● **Exercise materials**
################
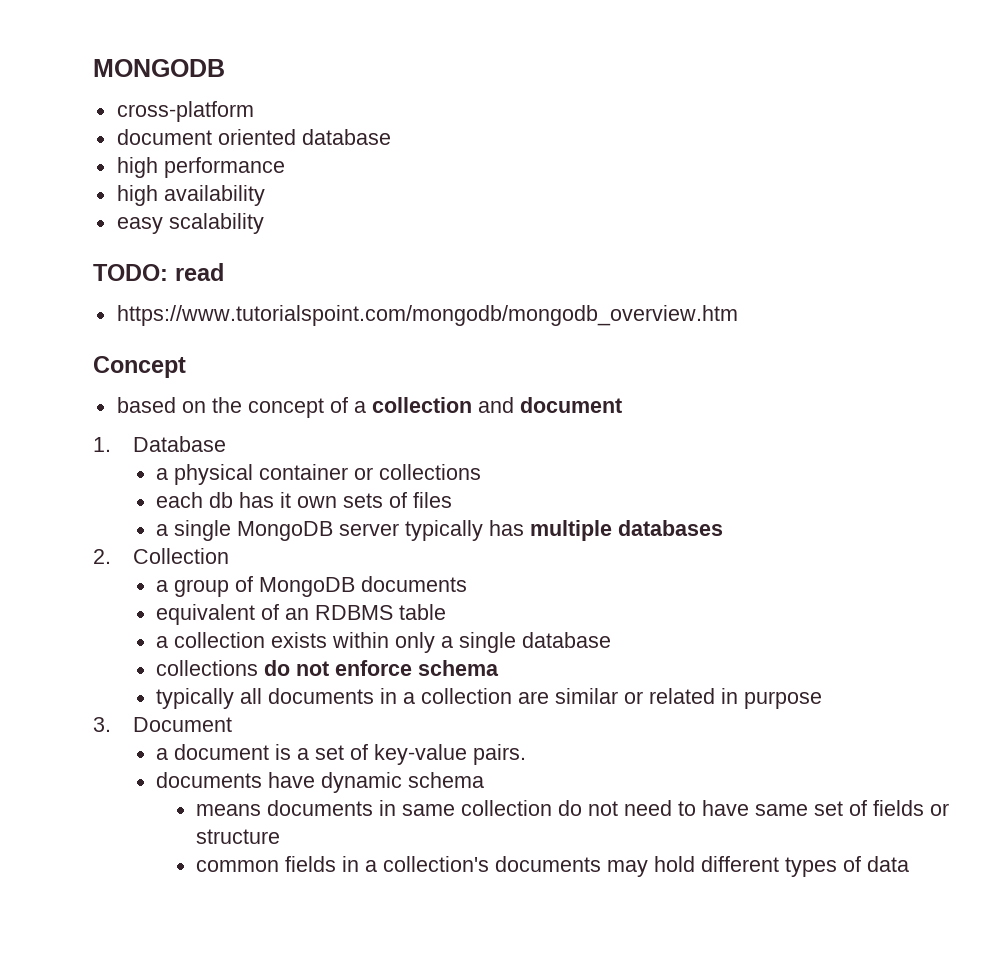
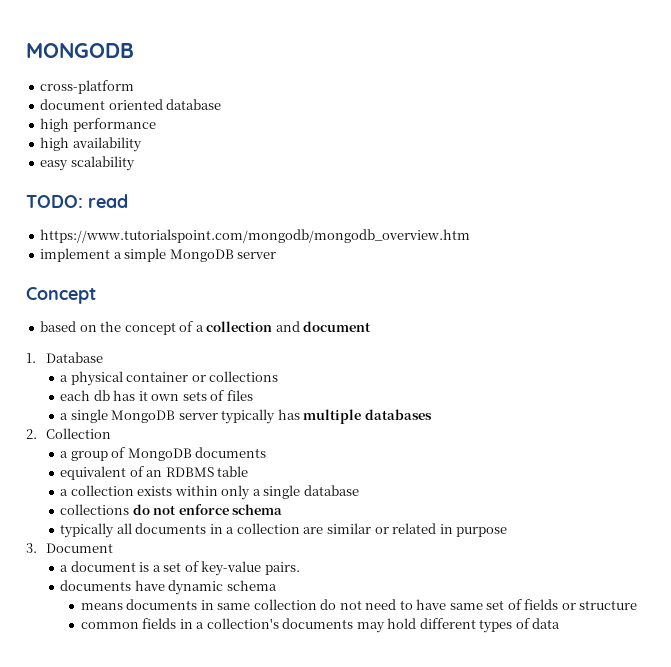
(738, 315) none -> [40,248,277,262] // implement a simple MongoDB server

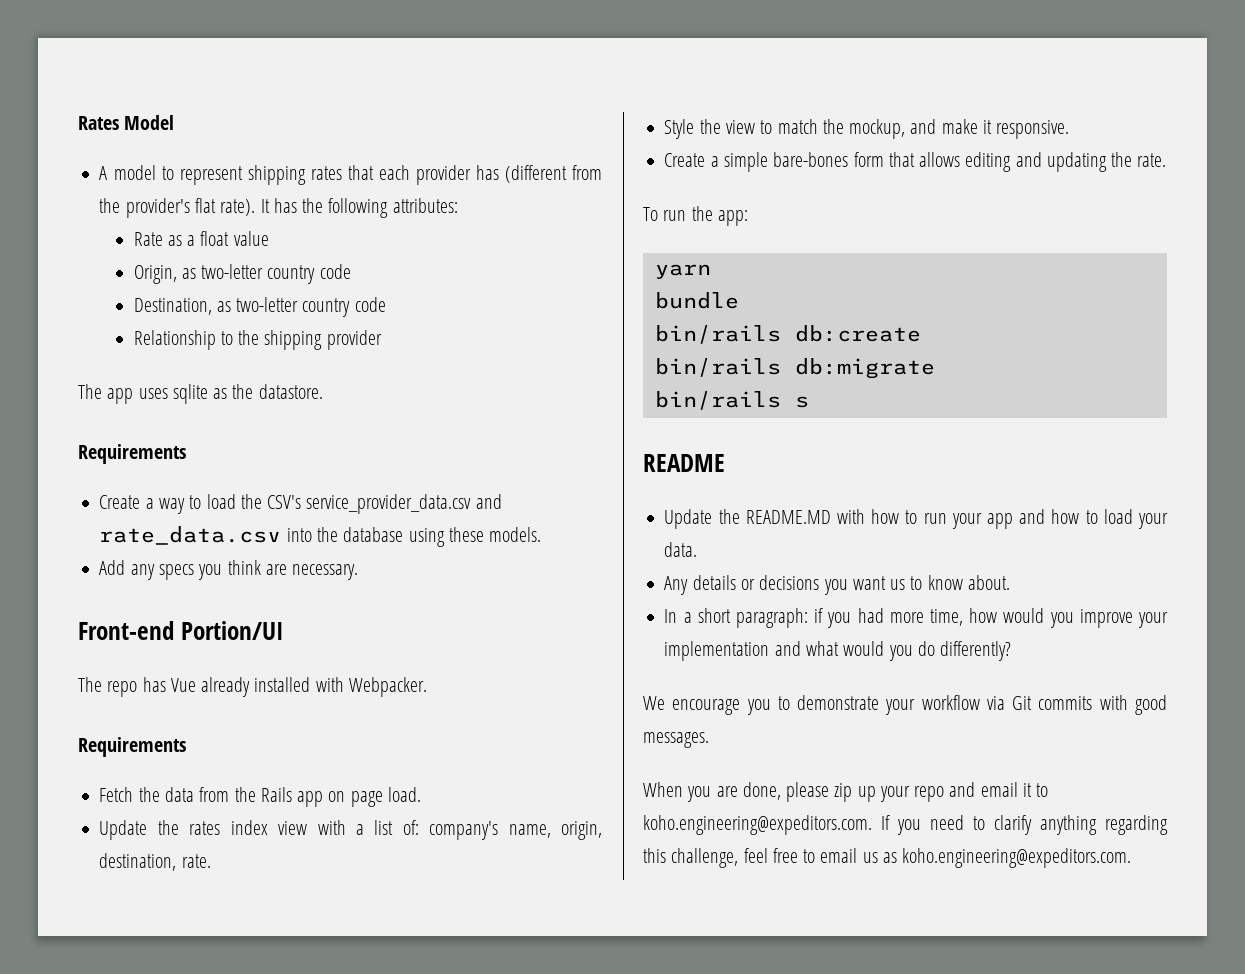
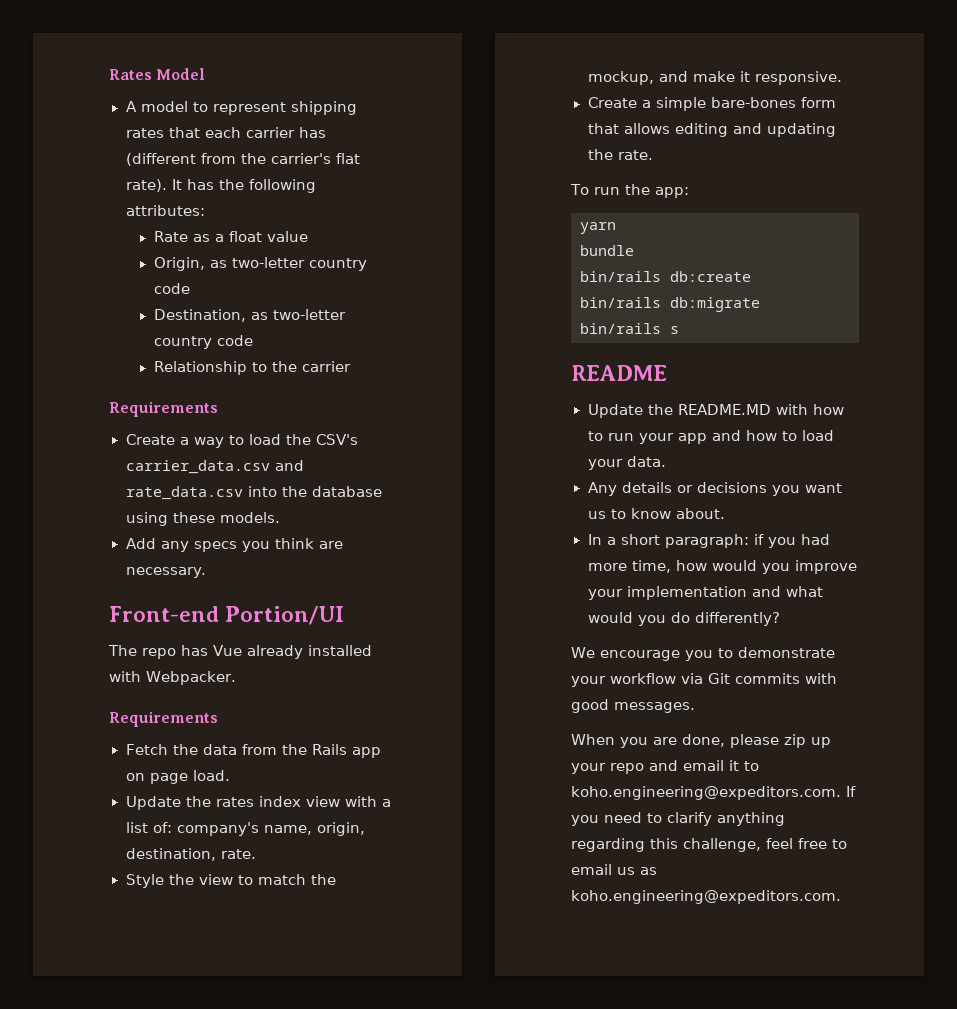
[415,165,471,185] provider -> [245,127,295,138] carrier
[125,198,190,218] provider's -> [270,153,331,164] carrier's
[264,330,382,350] [78,384,323,404] shipping provider // The app uses sqlite as the datastore. -> [301,361,351,372] carrier
[306,494,472,514] service_provider_data.csv -> [125,460,270,474] carrier_data.csv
################
● **Task brief**
Would you return, unchanged, the lines from the one containing "[415,165,471,185] provider ->" through the end of the entries?

● **Answer for this exercise**
[415,165,471,185] provider -> [245,127,295,138] carrier
[125,198,190,218] provider's -> [270,153,331,164] carrier's
[264,330,382,350] [78,384,323,404] shipping provider // The app uses sqlite as the datastore. -> [301,361,351,372] carrier
[306,494,472,514] service_provider_data.csv -> [125,460,270,474] carrier_data.csv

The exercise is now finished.